The problem:
Reproduce exactly, and only, the lines of the material below running from the line bearing "- Automatic Dyniamic DNS IP Updater" through the line bearing "ElryControld\ControldUpdater and delete the folder bin and obj". Leave any pictures out.

Material for this task:
■ ■ ■

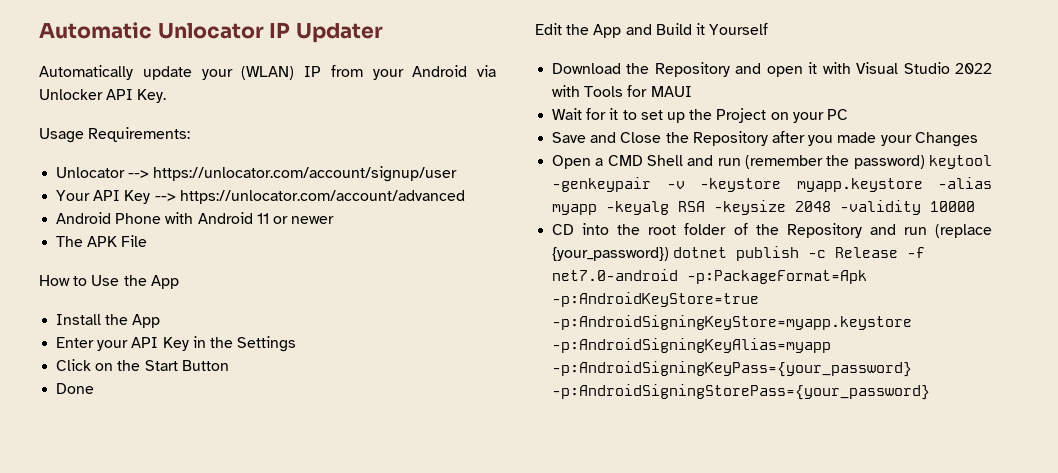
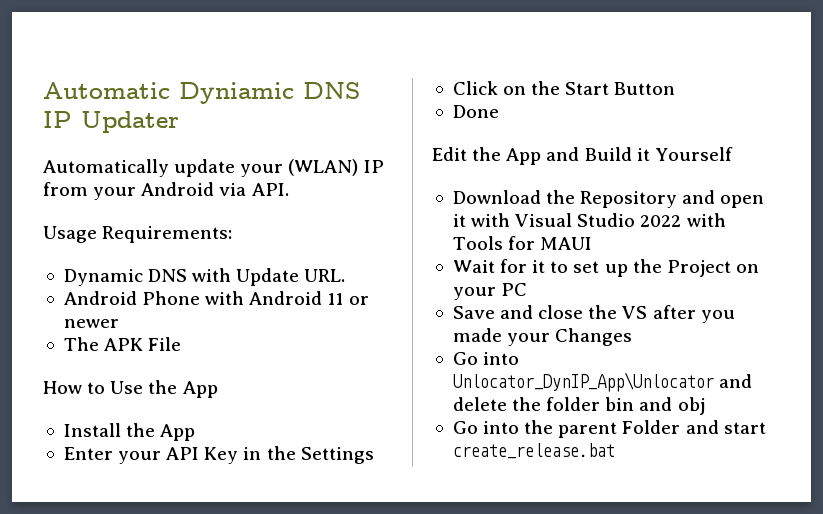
- Automatic Unlocator IP Updater
+ Automatic Dyniamic DNS IP Updater
- Automatically update your (WLAN) IP from your Android via Unlocker API Key.
+ Automatically update your (WLAN) IP from your Android via API.
- Unlocator --> https://unlocator.com/account/signup/user
- Your API Key --> https://unlocator.com/account/advanced
+ Dynamic DNS with Update URL.
- Save and Close the Repository after you made your Changes
+ Save and close the VS after you made your Changes
- Open a CMD Shell and run (remember the password) keytool -genkeypair -v -keystore myapp.keystore -alias myapp -keyalg RSA -keysize 2048 -validity 10000
- CD into the root folder of the Repository and run (replace {your_password}) dotnet publish -c Release -f net7.0-android -p:PackageFormat=Apk -p:AndroidKeyStore=true -p:AndroidSigningKeyStore=myapp.keystore -p:AndroidSigningKeyAlias=myapp -p:AndroidSigningKeyPass={your_password} -p:AndroidSigningStorePass={your_password}
+ Go into Unlocator_DynIP_App\Unlocator and delete the folder bin and obj
+ Go into the parent Folder and start create_release.bat

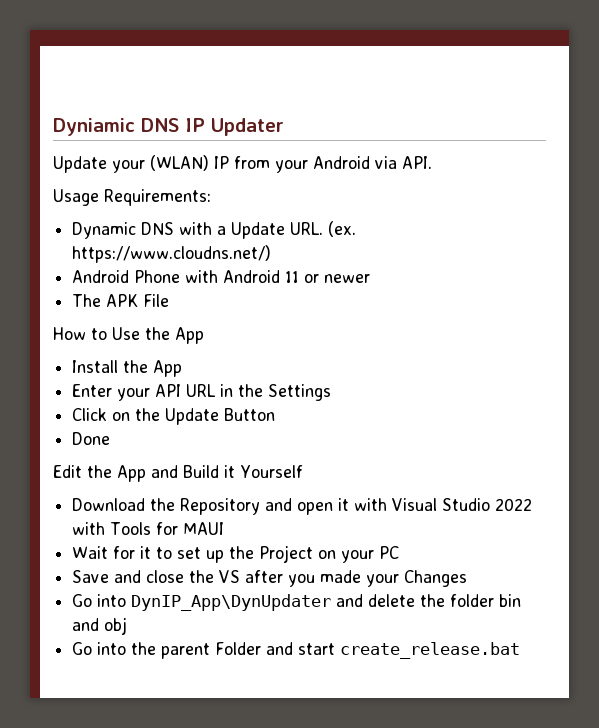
- Automatic Dyniamic DNS IP Updater
+ Dyniamic DNS IP Updater
- Automatically update your (WLAN) IP from your Android via API.
+ Update your (WLAN) IP from your Android via API.
- Dynamic DNS with Update URL.
+ Dynamic DNS with a Update URL. (ex. https://www.cloudns.net/)
- Enter your API Key in the Settings
+ Enter your API URL in the Settings
- Click on the Start Button
+ Click on the Update Button
- Go into Unlocator_DynIP_App\Unlocator and delete the folder bin and obj
+ Go into DynIP_App\DynUpdater and delete the folder bin and obj

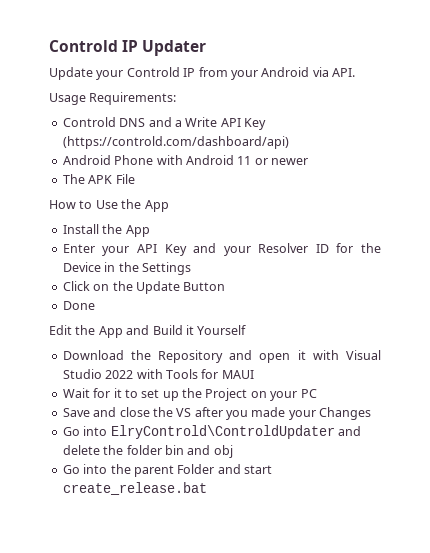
- Dyniamic DNS IP Updater
+ Controld IP Updater
- Update your (WLAN) IP from your Android via API.
+ Update your Controld IP from your Android via API.
- Dynamic DNS with a Update URL. (ex. https://www.cloudns.net/)
+ Controld DNS and a Write API Key (https://controld.com/dashboard/api)
- Enter your API URL in the Settings
+ Enter your API Key and your Resolver ID for the Device in the Settings
- Go into DynIP_App\DynUpdater and delete the folder bin and obj
+ Go into ElryControld\ControldUpdater and delete the folder bin and obj

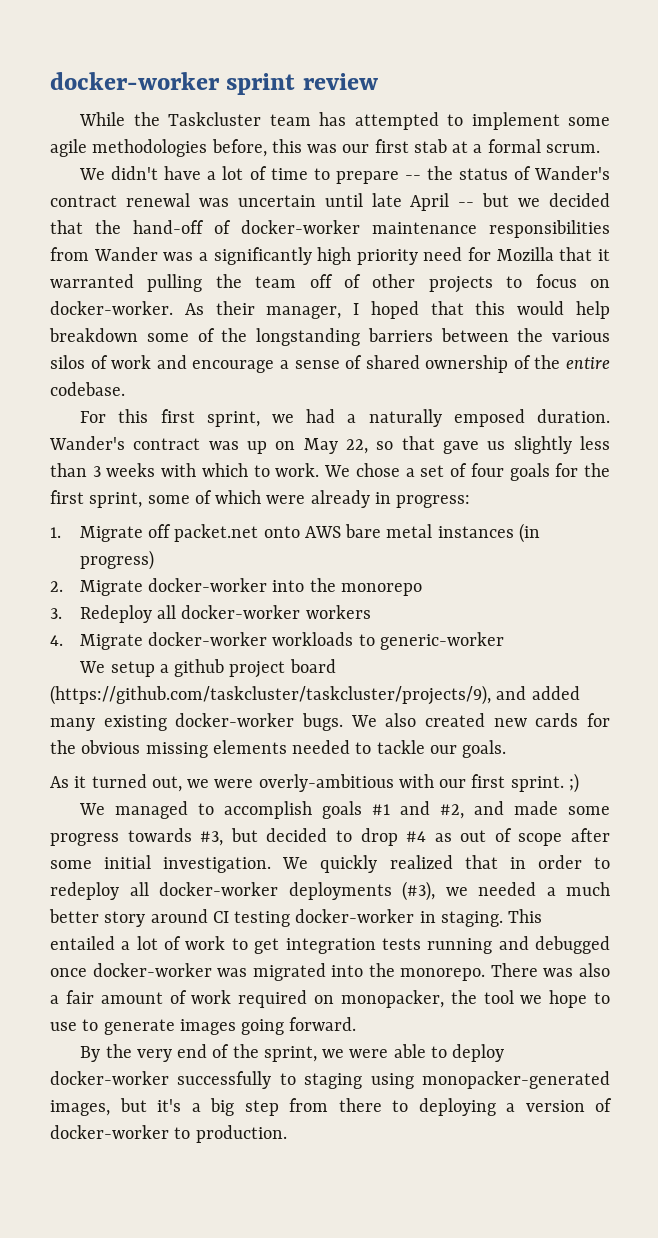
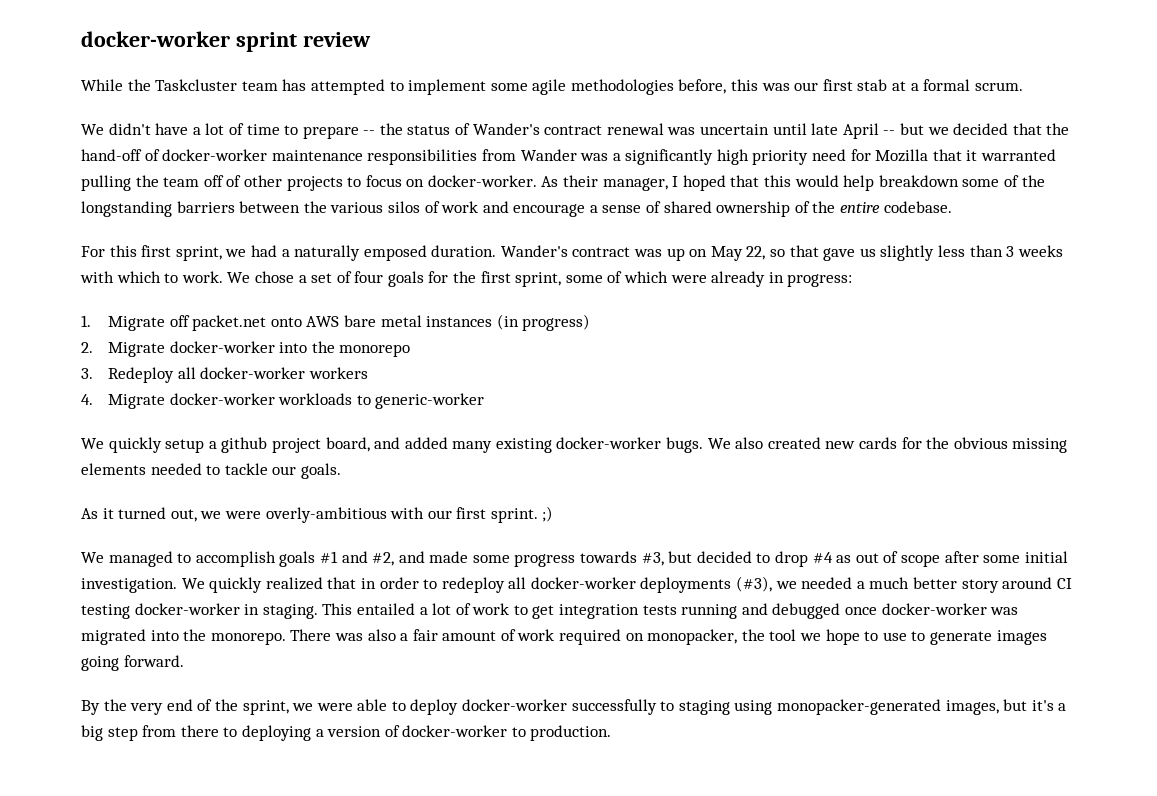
- We setup a github project board (https://github.com/taskcluster/taskcluster/projects/9), and added many existing docker-worker bugs.
+ We quickly setup a github project board, and added many existing docker-worker bugs.

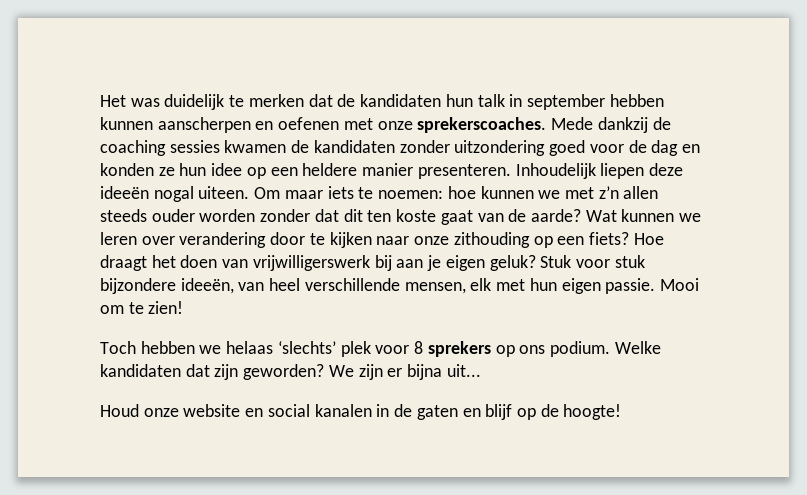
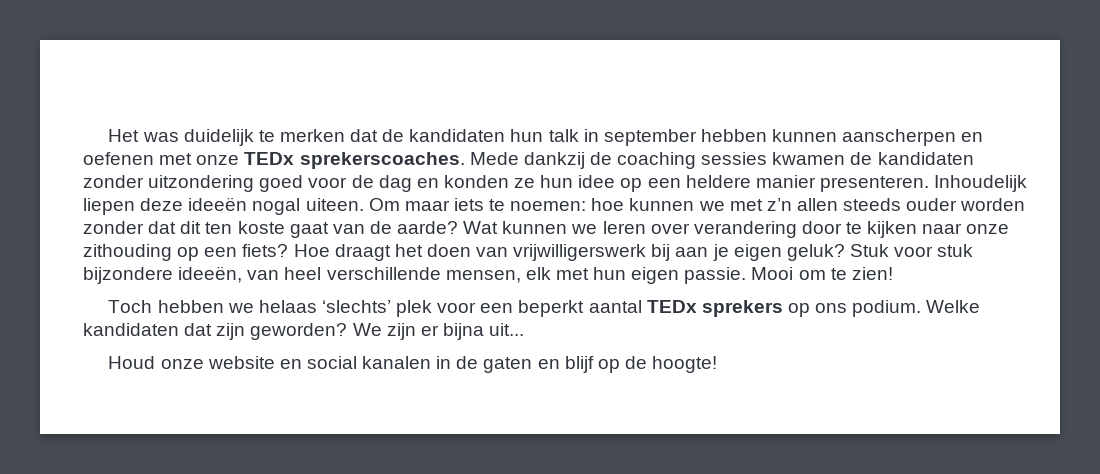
- Het was duidelijk te merken dat de kandidaten hun talk in september hebben kunnen aanscherpen en oefenen met onze sprekerscoaches.
+ Het was duidelijk te merken dat de kandidaten hun talk in september hebben kunnen aanscherpen en oefenen met onze TEDx sprekerscoaches.
- Toch hebben we helaas ‘slechts’ plek voor 8 sprekers op ons podium.
+ Toch hebben we helaas ‘slechts’ plek voor een beperkt aantal TEDx sprekers op ons podium.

■ ■ ■

Answer to the problem:
- Automatic Dyniamic DNS IP Updater
+ Dyniamic DNS IP Updater
- Automatically update your (WLAN) IP from your Android via API.
+ Update your (WLAN) IP from your Android via API.
- Dynamic DNS with Update URL.
+ Dynamic DNS with a Update URL. (ex. https://www.cloudns.net/)
- Enter your API Key in the Settings
+ Enter your API URL in the Settings
- Click on the Start Button
+ Click on the Update Button
- Go into Unlocator_DynIP_App\Unlocator and delete the folder bin and obj
+ Go into DynIP_App\DynUpdater and delete the folder bin and obj

- Dyniamic DNS IP Updater
+ Controld IP Updater
- Update your (WLAN) IP from your Android via API.
+ Update your Controld IP from your Android via API.
- Dynamic DNS with a Update URL. (ex. https://www.cloudns.net/)
+ Controld DNS and a Write API Key (https://controld.com/dashboard/api)
- Enter your API URL in the Settings
+ Enter your API Key and your Resolver ID for the Device in the Settings
- Go into DynIP_App\DynUpdater and delete the folder bin and obj
+ Go into ElryControld\ControldUpdater and delete the folder bin and obj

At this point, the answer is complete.